SOURCE RECORDS —
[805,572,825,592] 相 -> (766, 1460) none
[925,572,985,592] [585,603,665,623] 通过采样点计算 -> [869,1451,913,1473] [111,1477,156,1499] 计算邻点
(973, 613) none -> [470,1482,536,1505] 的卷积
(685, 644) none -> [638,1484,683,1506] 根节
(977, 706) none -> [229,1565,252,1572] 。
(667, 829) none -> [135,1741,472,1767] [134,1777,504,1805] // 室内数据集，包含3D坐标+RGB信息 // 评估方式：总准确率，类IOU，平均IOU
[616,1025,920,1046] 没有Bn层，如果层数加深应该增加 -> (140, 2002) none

---

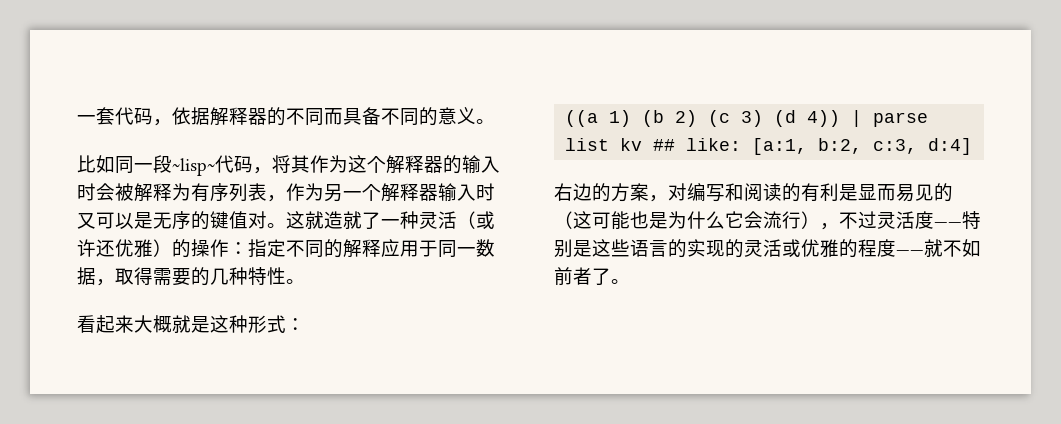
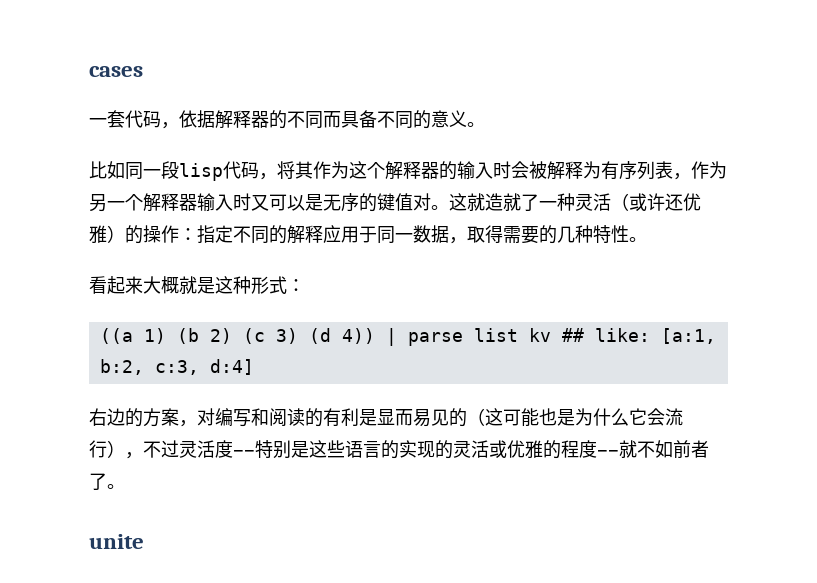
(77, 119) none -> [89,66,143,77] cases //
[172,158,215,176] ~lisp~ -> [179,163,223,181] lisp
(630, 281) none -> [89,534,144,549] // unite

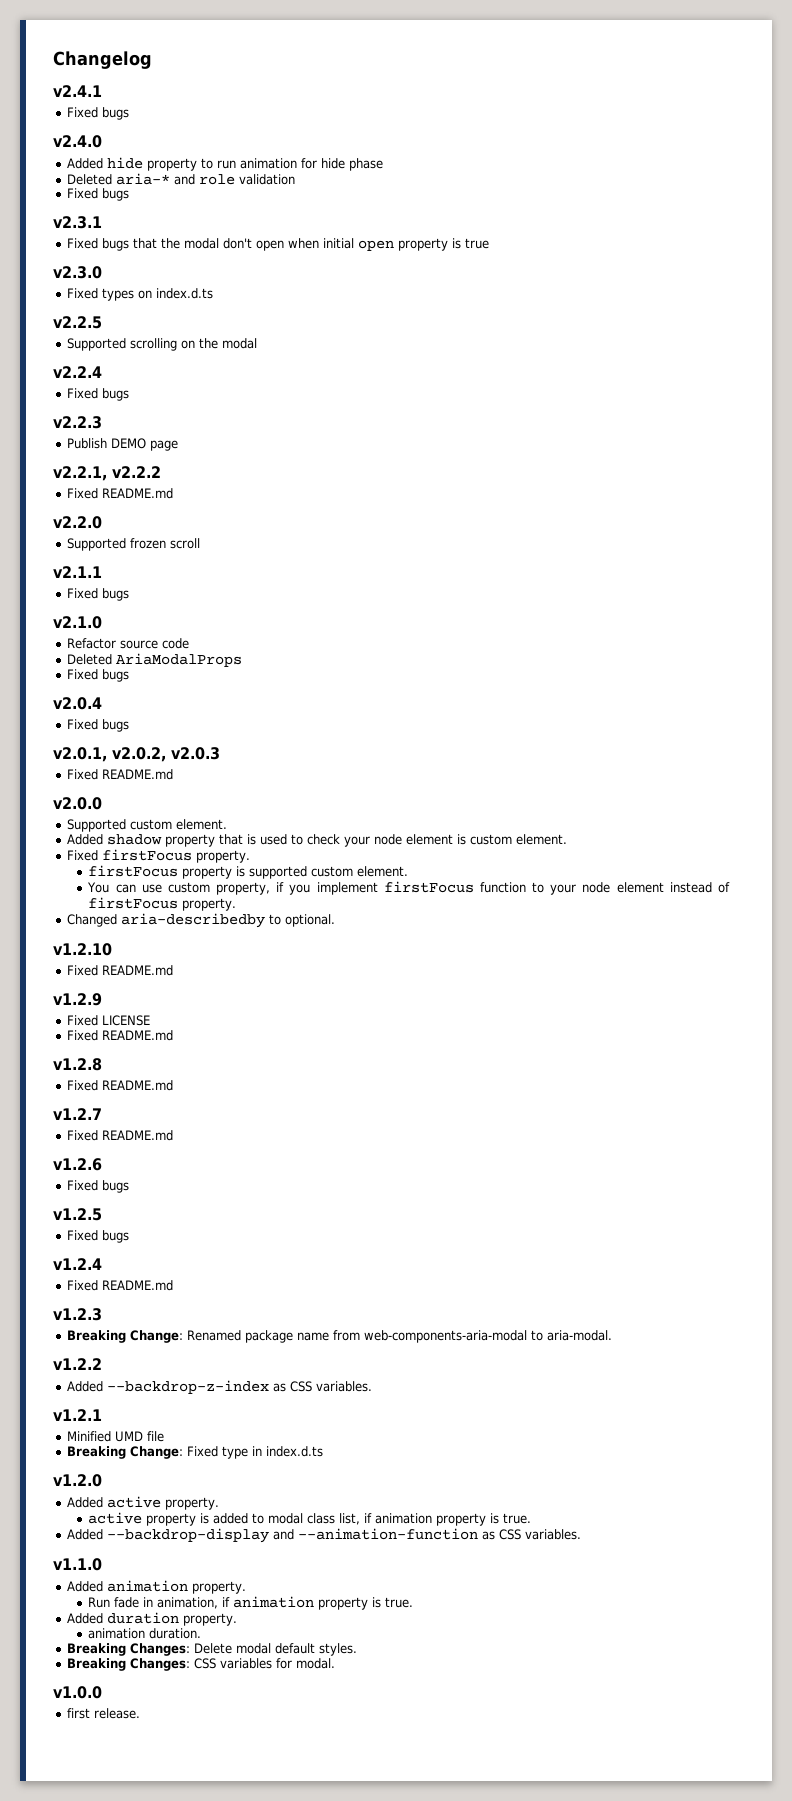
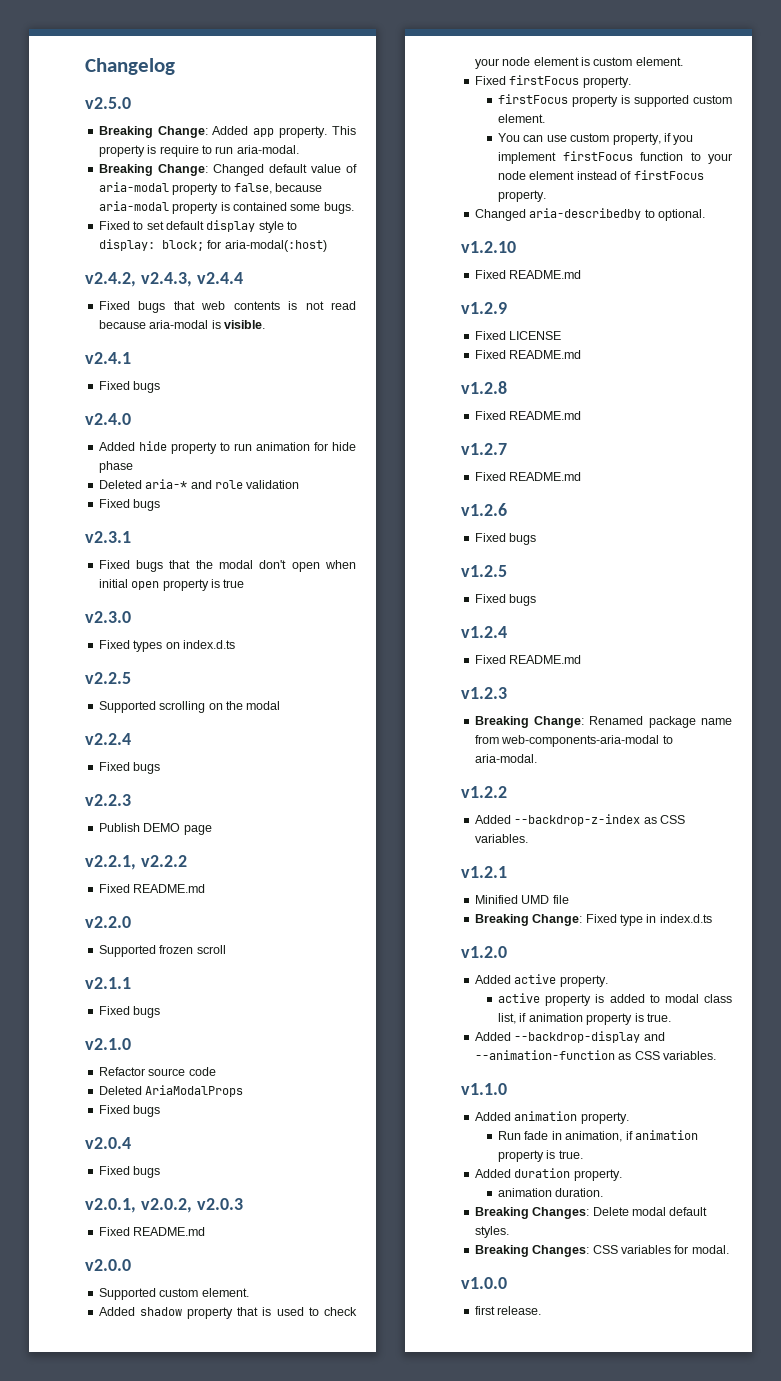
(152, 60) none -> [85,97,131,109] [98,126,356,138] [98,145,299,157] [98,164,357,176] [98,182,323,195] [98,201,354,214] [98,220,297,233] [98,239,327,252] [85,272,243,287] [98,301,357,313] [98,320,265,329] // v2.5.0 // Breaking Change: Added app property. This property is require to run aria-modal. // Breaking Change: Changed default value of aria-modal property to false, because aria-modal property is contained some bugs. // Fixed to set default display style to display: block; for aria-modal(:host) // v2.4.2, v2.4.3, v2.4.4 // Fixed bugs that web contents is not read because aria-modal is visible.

REQUIRED WORK — Lines to set down from above: the line with "(667, 829) none", the line with "[616,1025,920,1046] 没有Bn层，如果层数加深应该增加 ->", and every line between, each exactly as written.

SOLUTION TO THE PROBLEM —
(667, 829) none -> [135,1741,472,1767] [134,1777,504,1805] // 室内数据集，包含3D坐标+RGB信息 // 评估方式：总准确率，类IOU，平均IOU
[616,1025,920,1046] 没有Bn层，如果层数加深应该增加 -> (140, 2002) none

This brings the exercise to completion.